Geological data published this week in the journal Science confirms that the East Antarctic Ice Sheet’s formation during the Eocene was triggered by tectonic uplift occurring millions of years prior. Researchers from the University of Southampton demonstrate that mantle-driven crustal elevation created high-altitude conditions, enabling permanent glaciation long before the Arctic.
The Tectonic Engine Beneath the Ice
For years, climatologists focused on atmospheric CO₂ concentrations as the primary variable for the Earth’s transition into an icehouse state. We now know that the “architect” of this transition was, in fact, the Earth’s mantle. Following the breakup of the supercontinent Gondwana during the Jurassic period, the Antarctic plate underwent significant structural changes.
The research team, led by Thomas Gernon, identified “mantle waves”—slow-moving, thermal anomalies deep within the Earth—as the catalyst. These waves didn’t just shift the geography; they acted as a structural pump, forcing the crust upward. This process created the Gamburtsev Mountains, a range now buried under miles of ice, and an expansive coastal escarpment. It is a classic case of geological latency: a process initiated millions of years ago didn’t manifest its climate-altering potential until the Eocene.
Altitude as a Climate Forcing Function
As the East Antarctic interior reached an elevation of approximately two kilometers, the lapse rate—the rate at which atmospheric temperature decreases with altitude—kicked in.
Once the Gamburtsev range breached the two-kilometer threshold, local temperatures dropped below the freezing point year-round. This wasn't merely a localized weather event; it initiated a positive feedback loop. Snow accumulation led to increased surface albedo, reflecting more solar radiation into space and cooling the regional climate further. This "albedo-driven cooling" effectively acted as a global thermostat, lowering mean temperatures by roughly one degree Celsius.
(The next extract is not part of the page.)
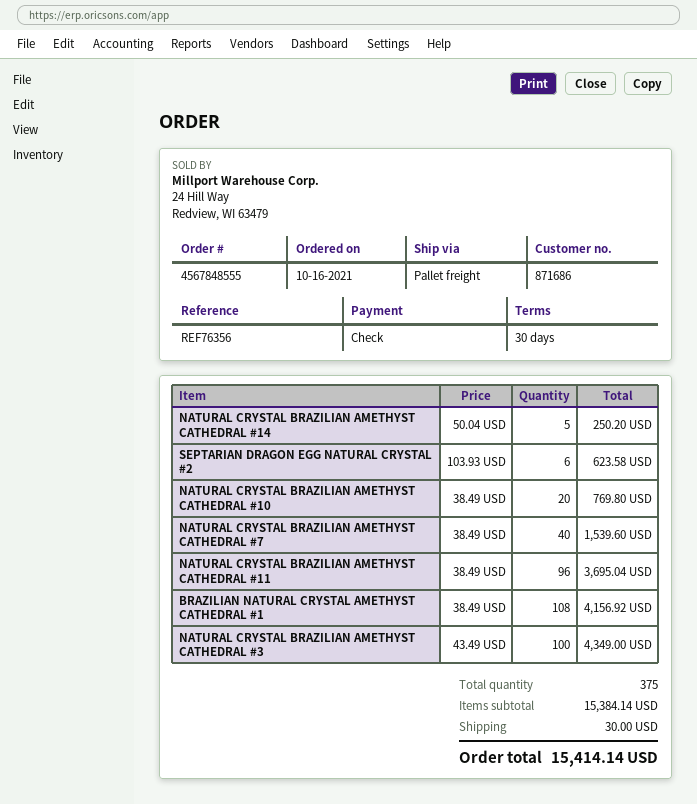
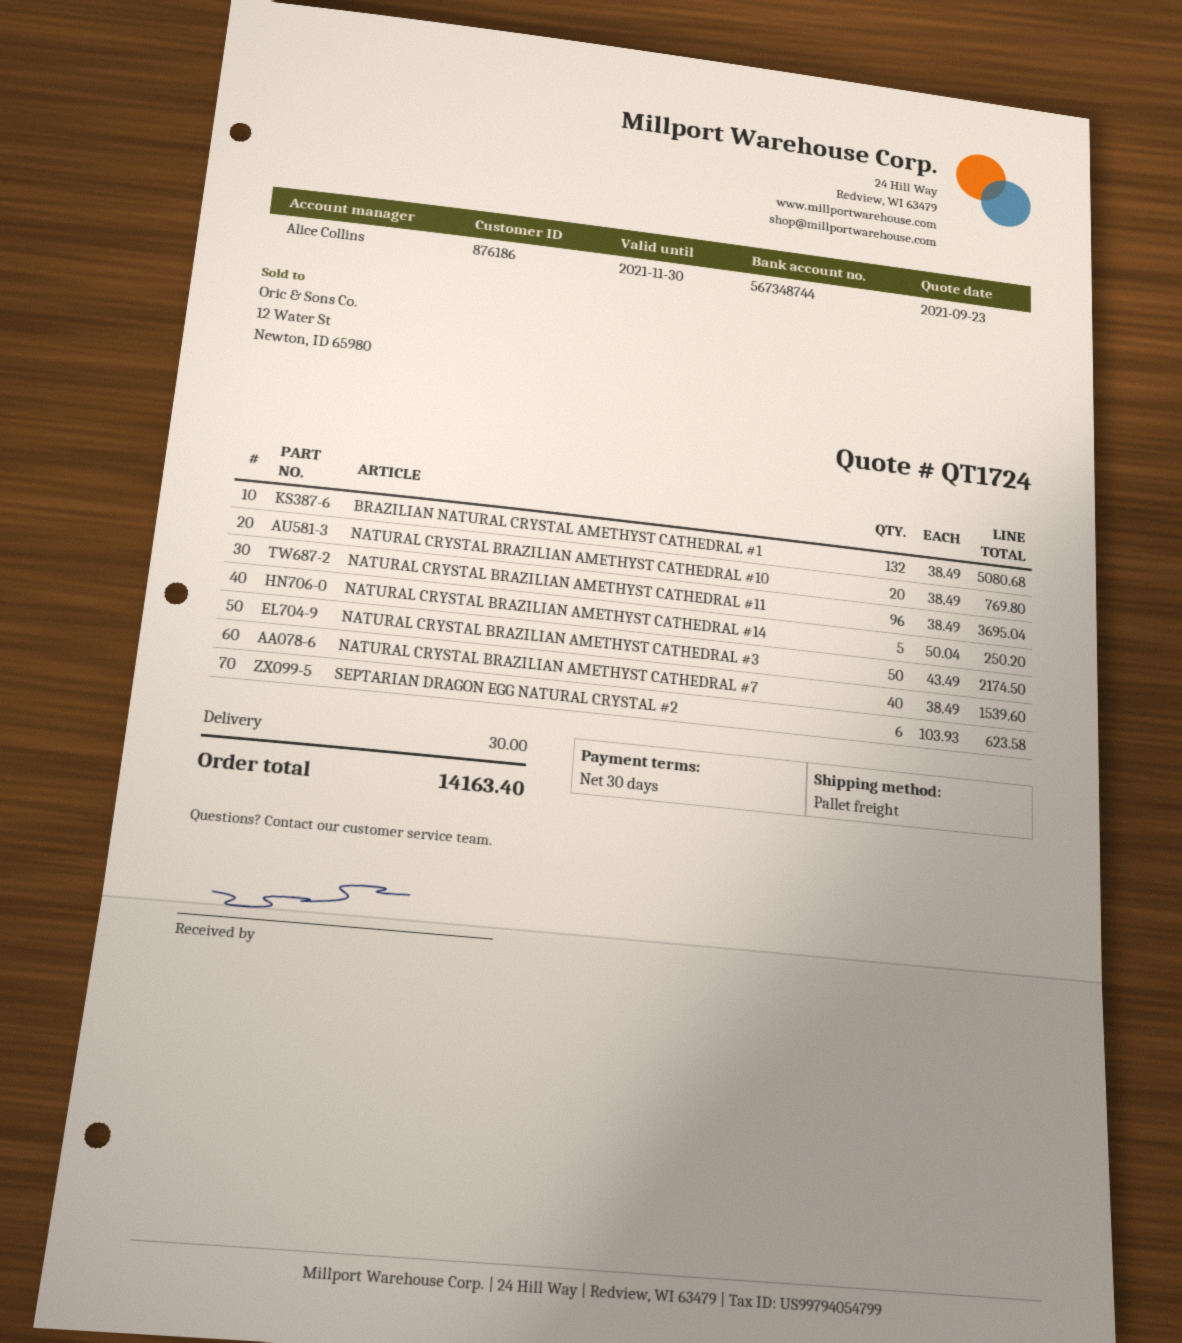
customer number: 871686 -> 876186
BRAZILIAN NATURAL CRYSTAL AMETHYST CATHEDRAL #1: 108 x 38.49 = 4156.92 -> 132 x 38.49 = 5080.68
NATURAL CRYSTAL BRAZILIAN AMETHYST CATHEDRAL #3: 100 x 43.49 = 4349.00 -> 50 x 43.49 = 2174.50
total: 15414.14 -> 14163.40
Why the Arctic Remained Liquid
The most compelling aspect of this study is the explanation for the hemispheric asymmetry of the cryosphere. If atmospheric CO₂ were the sole driver, both poles should have glaciated in tandem. They did not. The data reveals that while East Antarctica was being physically elevated by mantle processes, the Arctic regions remained at a significantly lower topographical profile.

The Earth’s crust in the north simply lacked the required elevation to maintain permanent snow cover during that epoch. The Arctic had to wait for a combination of oceanic circulation shifts and further atmospheric cooling—events that occurred millions of years later—to reach its own tipping point.
The 30-Second Verdict for Earth Systems Modeling
This research serves as a reality check for those who view climate evolution through a purely atmospheric lens.
- Geological Latency: Tectonic processes from the Jurassic dictated the Eocene climate state.
- The Threshold Effect: A two-kilometer elevation was the specific “hardware requirement” for permanent glaciation.
- System Asymmetry: The Arctic remained ice-free not due to CO₂ levels alone, but due to a lack of necessary topographic forcing.
As we refine our models for current climate change, the lesson is clear: we cannot ignore the deep-time geological context. While the cooling process took millions of years to build, the current rate of ice sheet decay is occurring on a much tighter, more volatile timeline. The Earth is a complex system, and the “silent architect” beneath our feet is rarely static.
For those tracking the broader implications of this study, the DOI for the original research is 10.1126/science.adz6758. It provides the full reconstruction of the Antarctic landscape, a must-read for anyone looking to understand the intersection of geophysics and climate history.